The Tatras were very important for us because in wintertime they are very diffcult to climb—not a lot of ice, just small sections in the cracks. So you have to climb without gloves.
So the school of the Tatra winter climbing was very important. Our leader, Zawada—a very charismatic guy—he’d say, “Let me know what you did in Tatras in winter, and I will tell you if you are strong or not.”
Why winter climbing? What is it that appealed to you?
It happened because the Polish people lost the race for the biggest mountain explorations. All the 8,000-meter peaks were climbed without Polish people. So when the siutation imporved a bit sportswise in our country in the 1970s, we tried to figure out a way to write our part of the story.
I think that we were hungry to write the story, since we lost earlier.
So Zawada said, “Ok, we’ll climb the highest. We’ll climb Everest.” But when I went to Everest I didn’t think I’d climb it. There were older people, more experienced, on the expedition. I’d never climbed an 8,000er. Only three or four 7,000-meter peaks. So I was sure there were more experienced people who would get to the summit, and that I would just help them.
But I discovered I was quite a fast climber. I was always in the lead.
Is Everest in winter the climb of which you are most proud?
No, I think Nanga parbat is my proudest achievement. We were a group on Everest, it wasn’t just me. But on Nanga Parbat I was completely alone, solo. No one was on the mountain, just me. All the other expeditions had left.

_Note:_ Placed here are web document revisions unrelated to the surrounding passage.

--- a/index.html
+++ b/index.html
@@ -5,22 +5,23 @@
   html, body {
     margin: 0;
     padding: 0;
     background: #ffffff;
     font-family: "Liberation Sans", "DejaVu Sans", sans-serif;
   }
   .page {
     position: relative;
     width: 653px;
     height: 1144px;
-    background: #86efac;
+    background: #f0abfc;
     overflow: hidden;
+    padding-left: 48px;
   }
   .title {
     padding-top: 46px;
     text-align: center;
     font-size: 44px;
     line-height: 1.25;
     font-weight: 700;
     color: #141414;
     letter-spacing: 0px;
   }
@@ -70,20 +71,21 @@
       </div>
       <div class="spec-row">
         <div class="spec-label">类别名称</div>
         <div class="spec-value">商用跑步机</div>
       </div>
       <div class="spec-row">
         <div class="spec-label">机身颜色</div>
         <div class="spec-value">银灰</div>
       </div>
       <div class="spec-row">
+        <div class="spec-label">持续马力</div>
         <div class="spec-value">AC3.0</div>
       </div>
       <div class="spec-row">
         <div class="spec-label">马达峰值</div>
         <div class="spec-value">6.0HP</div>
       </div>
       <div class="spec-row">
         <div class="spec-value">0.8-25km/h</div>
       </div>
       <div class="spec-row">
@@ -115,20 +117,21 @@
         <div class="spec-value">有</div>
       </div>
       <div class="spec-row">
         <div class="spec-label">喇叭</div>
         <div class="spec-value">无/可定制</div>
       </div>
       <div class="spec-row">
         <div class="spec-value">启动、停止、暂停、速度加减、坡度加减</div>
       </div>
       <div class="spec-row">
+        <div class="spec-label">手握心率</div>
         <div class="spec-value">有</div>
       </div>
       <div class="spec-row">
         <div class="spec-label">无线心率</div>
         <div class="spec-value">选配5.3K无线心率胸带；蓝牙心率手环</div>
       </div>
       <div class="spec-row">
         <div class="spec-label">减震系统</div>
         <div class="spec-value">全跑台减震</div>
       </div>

For me it was the biggest ahievement—and I probably shouldn’t have done it! Everything was against me: I’d never been there, didn’t know where the routes were.

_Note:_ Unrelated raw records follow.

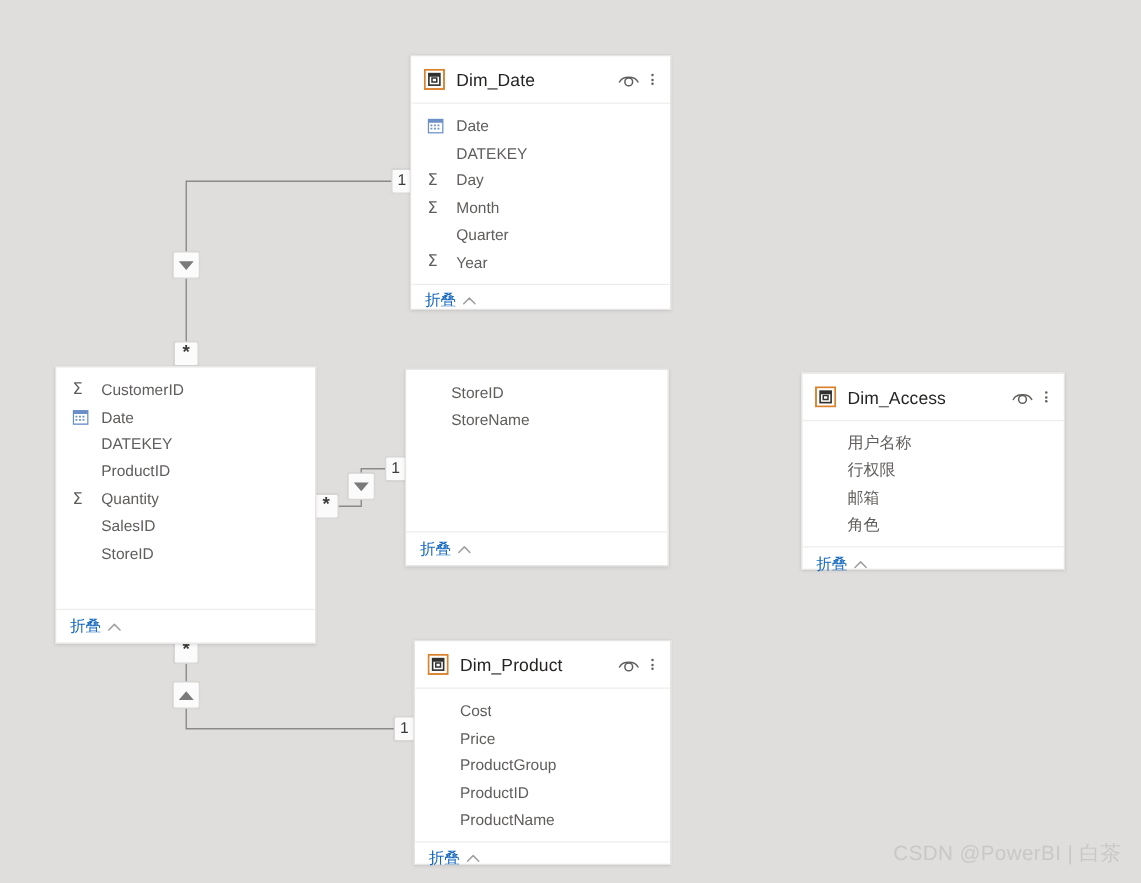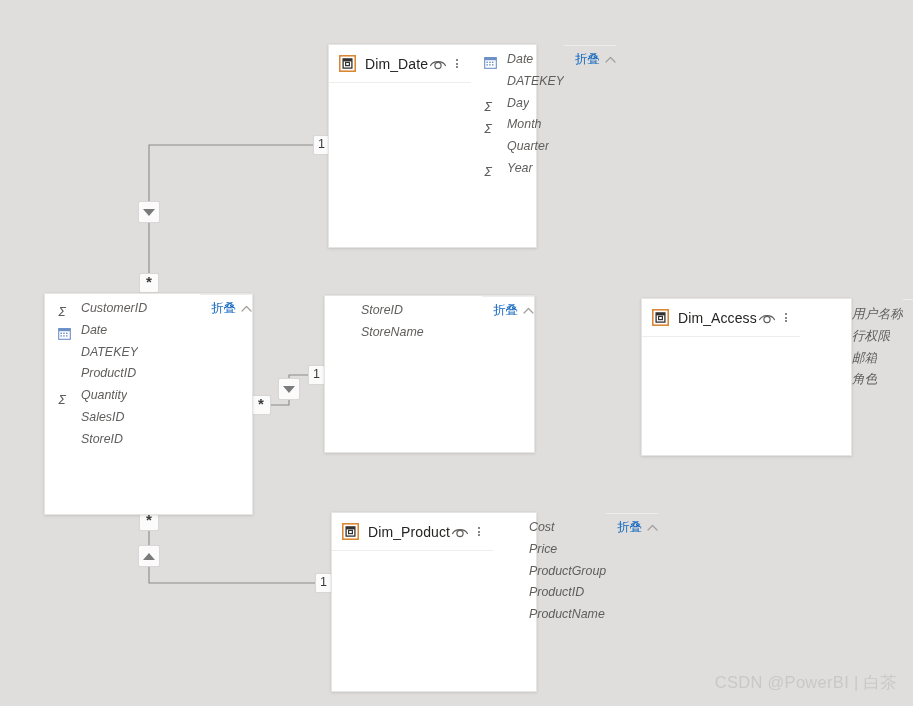--- a/index.html
+++ b/index.html
@@ -40,21 +40,21 @@
   .tri-down { border-left:6px solid transparent; border-right:6px solid transparent; border-top:7px solid #7a7a7a; }
   .tri-up   { border-left:6px solid transparent; border-right:6px solid transparent; border-bottom:7px solid #7a7a7a; }
 
   
   .tbl {
     position:absolute;
     background:#ffffff;
     border:1px solid #e6e5e4;
     box-shadow:0 1px 3px rgba(0,0,0,.10), 0 0 1px rgba(0,0,0,.08);
     display:flex;
-    flex-direction:row;
+    flex-direction:column;
     z-index:6;
   }
   .tbl-head {
     height:38px;
     display:flex;
     align-items:center;
     padding:0 7px 0 10px;
     border-bottom:1px solid #ededec;
     flex:0 0 auto;
   }
@@ -69,42 +69,41 @@
   }
   .head-btn { flex:0 0 auto; display:flex; align-items:center; justify-content:center; }
   .eye-btn { width:20px; height:18px; margin-right:2px; }
   .dots-btn { width:14px; height:18px; }
   .dots-btn i { display:block; width:2px; height:2px; border-radius:50%; background:#605e5c; margin:1.6px 0; }
 
   .tbl-body { flex:1 1 auto; padding:7px 0 6px 0; }
   .fld {
     height:21.8px;
     display:flex;
+    align-items:center;
     padding-left:13px;
     font-size:12.4px;
     color:#605e5c;
     white-space:nowrap;
-    font-style:italic;
   }
   .fld-ico { width:15px; flex:0 0 auto; margin-right:8px; display:flex; align-items:center; justify-content:flex-start; }
   .fld-ico.blank { }
   .sigma { font-size:13px; color:#605e5c; line-height:1; font-family:"DejaVu Sans", sans-serif; }
   .cal { width:13px; height:13px; }
   .fld-name { overflow:hidden; text-overflow:ellipsis; }
-  .fld-name.cn { font-size:12.8px;margin-left:16px; }
+  .fld-name.cn { font-size:12.8px; }
 
   .tbl-foot {
     flex:0 0 auto;
     height:27px;
     border-top:1px solid #ededec;
     display:flex;
     align-items:center;
     padding-left:11px;
     gap:5px;
-    justify-content:flex-end;
   }
   .foot-label { font-size:12.4px; color:#1568bf; }
   .chev-up { width:11px; height:7px; }
 
   
   #watermark {
     position:absolute;
     right:16px;
     bottom:12px;
     font-size:16.5px;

When I came to Chilas, I found my Polish friends had left—I had just come from K2—because there had been bad weather. But when I came it was good weather. It was very difficult to decide to climb alone, with no good knowlege. Part of me was praying that mabye the weather will change— that I’d have an excuse to go back and not climb it by myself! But it was nice weather every day, so I decided to try it.
Can you talk some more about your solo climbing? Why did you like to go alone?

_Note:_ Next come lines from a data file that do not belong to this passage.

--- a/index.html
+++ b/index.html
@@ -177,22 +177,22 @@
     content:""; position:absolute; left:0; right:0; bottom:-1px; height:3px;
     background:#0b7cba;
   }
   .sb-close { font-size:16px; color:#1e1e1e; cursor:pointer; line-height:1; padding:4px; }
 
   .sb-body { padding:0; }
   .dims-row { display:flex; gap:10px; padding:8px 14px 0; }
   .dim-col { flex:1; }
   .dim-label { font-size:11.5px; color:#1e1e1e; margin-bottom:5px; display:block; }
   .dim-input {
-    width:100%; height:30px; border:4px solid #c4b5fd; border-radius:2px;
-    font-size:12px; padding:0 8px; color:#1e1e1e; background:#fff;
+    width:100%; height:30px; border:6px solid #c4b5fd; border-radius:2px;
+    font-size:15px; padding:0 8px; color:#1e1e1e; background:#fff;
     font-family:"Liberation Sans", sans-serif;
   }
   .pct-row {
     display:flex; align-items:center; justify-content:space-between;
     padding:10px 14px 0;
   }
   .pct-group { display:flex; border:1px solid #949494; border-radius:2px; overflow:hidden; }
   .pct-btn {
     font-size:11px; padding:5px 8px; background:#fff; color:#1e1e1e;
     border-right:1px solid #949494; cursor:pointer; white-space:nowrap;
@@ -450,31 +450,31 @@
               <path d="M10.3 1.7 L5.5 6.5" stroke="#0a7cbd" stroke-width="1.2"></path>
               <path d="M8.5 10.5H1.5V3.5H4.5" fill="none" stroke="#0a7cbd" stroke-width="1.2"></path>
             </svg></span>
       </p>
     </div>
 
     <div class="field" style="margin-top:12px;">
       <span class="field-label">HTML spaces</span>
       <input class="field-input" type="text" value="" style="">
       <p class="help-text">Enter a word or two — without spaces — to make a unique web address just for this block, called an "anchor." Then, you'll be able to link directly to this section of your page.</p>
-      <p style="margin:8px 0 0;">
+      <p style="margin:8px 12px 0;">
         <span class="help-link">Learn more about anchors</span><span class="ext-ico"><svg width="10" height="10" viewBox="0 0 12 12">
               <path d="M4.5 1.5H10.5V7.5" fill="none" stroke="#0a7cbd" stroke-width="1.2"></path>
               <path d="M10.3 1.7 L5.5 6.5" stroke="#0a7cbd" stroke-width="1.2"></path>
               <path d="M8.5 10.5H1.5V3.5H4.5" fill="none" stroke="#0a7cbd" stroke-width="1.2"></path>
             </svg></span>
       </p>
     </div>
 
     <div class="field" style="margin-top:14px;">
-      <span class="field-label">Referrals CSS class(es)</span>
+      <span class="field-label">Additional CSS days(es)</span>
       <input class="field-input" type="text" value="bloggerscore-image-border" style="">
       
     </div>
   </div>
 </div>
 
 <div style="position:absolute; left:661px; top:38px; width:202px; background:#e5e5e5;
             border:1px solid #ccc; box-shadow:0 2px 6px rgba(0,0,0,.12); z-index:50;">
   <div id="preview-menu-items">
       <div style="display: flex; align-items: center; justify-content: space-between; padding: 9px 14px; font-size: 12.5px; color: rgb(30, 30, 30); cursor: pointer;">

I never meant to go solo usually. I always went with a group, partners, friends. But sometimes during the expeditions, you know, I was very fast, so I wanted to climb something else or something harder.
For eaxmple, one year I climbed Dhaulagiri by the normal route, and had to wait because I was too quick. So I moved to the east face as well. On Lhotse, my friends didn’t feel very well, so that’s why I went alone.
But I never left home thinking, I’ll go by myself.
I always wanted to challenge myself, though. To test what was possible.
What has solo climbing taught you?
Sometimes you have to just take things into your own hands. Usually you are dependent. But sometimes not.
When you do such climbs, you believe that you can do a lot more. You build yourself up. It’s only you. After you discover that you can do even more without help—you learn what your limits are.
It is funny though, because for me alpinism is all about partnerhips. It’s about having a rope and a partner. But sometimes I couldn’t find a partner, or sometimes I didn’t want to take responsibility for the partner. If you’re alone, it can be easier.
Will you go back to K2 ?
We’ll give a chance to Denis Urubko and others this year. But if they’re not able to do it we’ll go next year. 2021.
The problem now is finding Ice Warriors. They all died. A lot of the younger men will not risk as much.
We think we may organize a few expeditions this winter to Pakistan to test and find some younger climbers and see if they can climb in tough conditions. And then maybe choose 4 or 5 to take with us. We need to find young guys who can climb in bad weather.
40 years ago we had no money but 30 or 40 Ice Warriors. Now we have money, sponsorship, but no Ice Warriors.
But! If we don’t find Ice Warriors, my idea is to send letters to the best all over the world, and to make a super team, to make it a common effort. Guys like Simone Moro, Denis Urubko. Maybe they’ll refuse! But for PR I think it will be ok. If we can’t find polish team, maybe we do like this.
Do you think Denis Urubko will succeed this year?
I think fifty-fity. Denis the only Ice Warrior.